The lag time is a measure of the time required to traverse the protein shell. The mean square distance x2 of diffusion in a time tI is given approximately by the relationship x2 = 2DtI (Jost, 1952). By taking tI = 60 min and assuming x2 = (22 × 10-10 m)2, 22 Å being the length of the channel, we estimate an apparent value for D (approx  6.7 × 10-22 m2/s). Alternatively, we calculate D = 5.3 × 10-22 m2/s from Eq. 5 using the value of k-1 = 0.064 min-1 for the 60-min incubation time, a result in substantial agreement with the value estimated from the lag time. (We note that the length of the funnel-shaped 3-4-Å-diameter channels is usually quoted as 12 Å (Ford et al., 1984). However, for a larger diameter spin probe molecule, the length of the channels extends across the full 22-Å thickness of the protein shell.)

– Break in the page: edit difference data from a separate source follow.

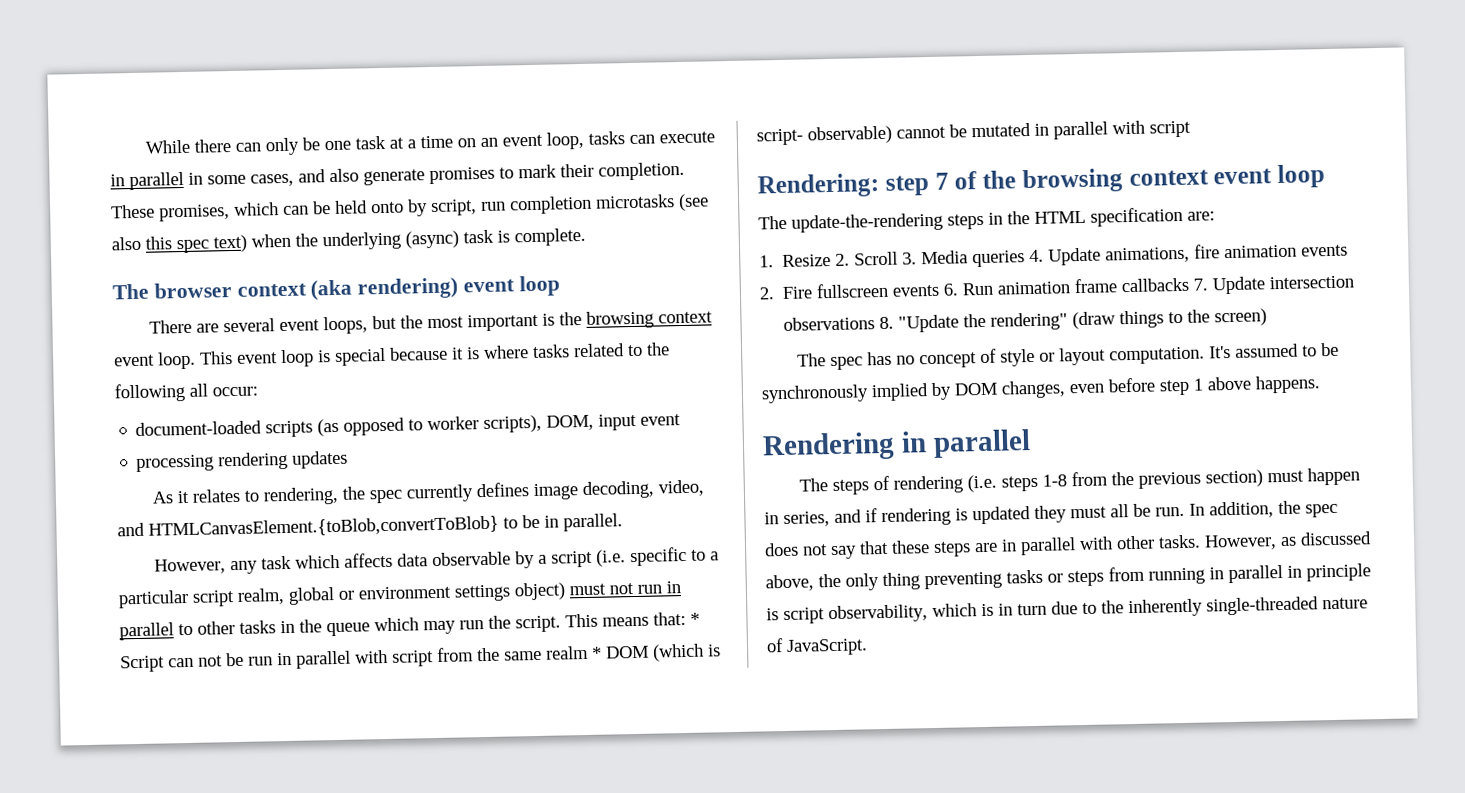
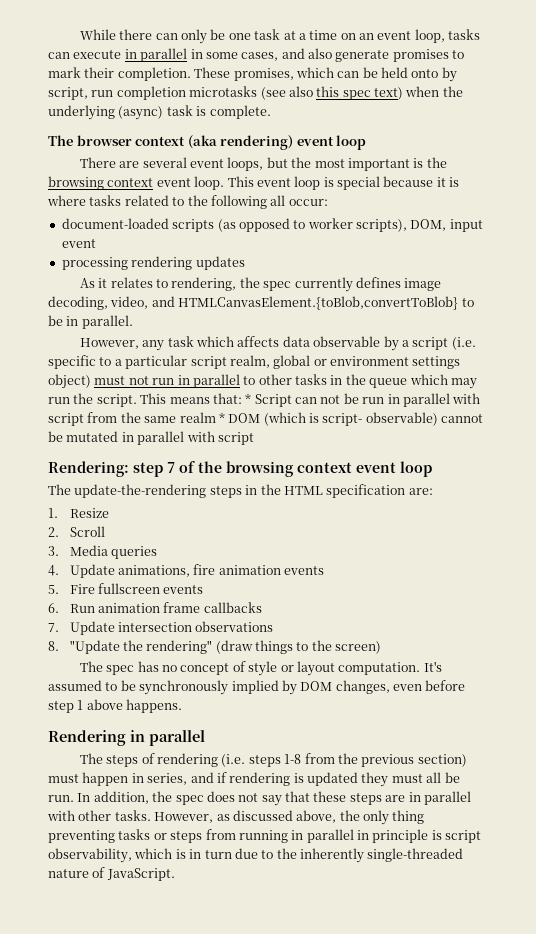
- 1. Resize 2. Scroll 3. Media queries 4. Update animations, fire animation events
+ 1. Resize
+ 2. Scroll
+ 3. Media queries
+ 4. Update animations, fire animation events
- 2. Fire fullscreen events 6. Run animation frame callbacks 7. Update intersection observations 8. "Update the rendering" (draw things to the screen)
+ 5. Fire fullscreen events
+ 6. Run animation frame callbacks
+ 7. Update intersection observations
+ 8. "Update the rendering" (draw things to the screen)

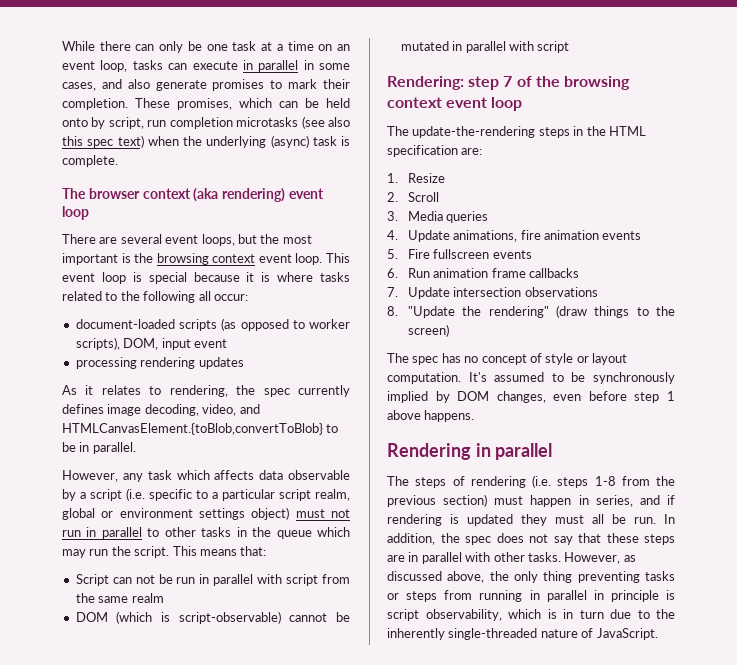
- This means that: * Script can not be run in parallel with script from the same realm * DOM (which is script- observable) cannot be mutated in parallel with script
+ This means that:
+ Script can not be run in parallel with script from the same realm
+ DOM (which is script-observable) cannot be mutated in parallel with script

EPR spectroscopy and kinetics of effusion from apoferritin

Figure 8 shows the EPR spectra of apoHoSF after incubation for 1 hr at 40°C with the positively charged radical followed by separation by size exclusion chromatography. The room temperature, spectrum B, obtained 7 min after separation, shows two components, a relatively sharp three-line pattern of unequal amplitudes and linewidth characteristic of a spin probe with hindered rotational diffusion and an underlying broad component indicative of a highly immobilized spin probe, cf. the frozen solution, spectrum C (Berliner, 1976; Kocherginsky and Swartz, 1995). We attribute the rotationally hindered and immobilized spectral components, respectively, to spin probes weakly bound to the interior of the protein cavity (mole fraction X2) and to those entrained within the channels (mole fraction X1).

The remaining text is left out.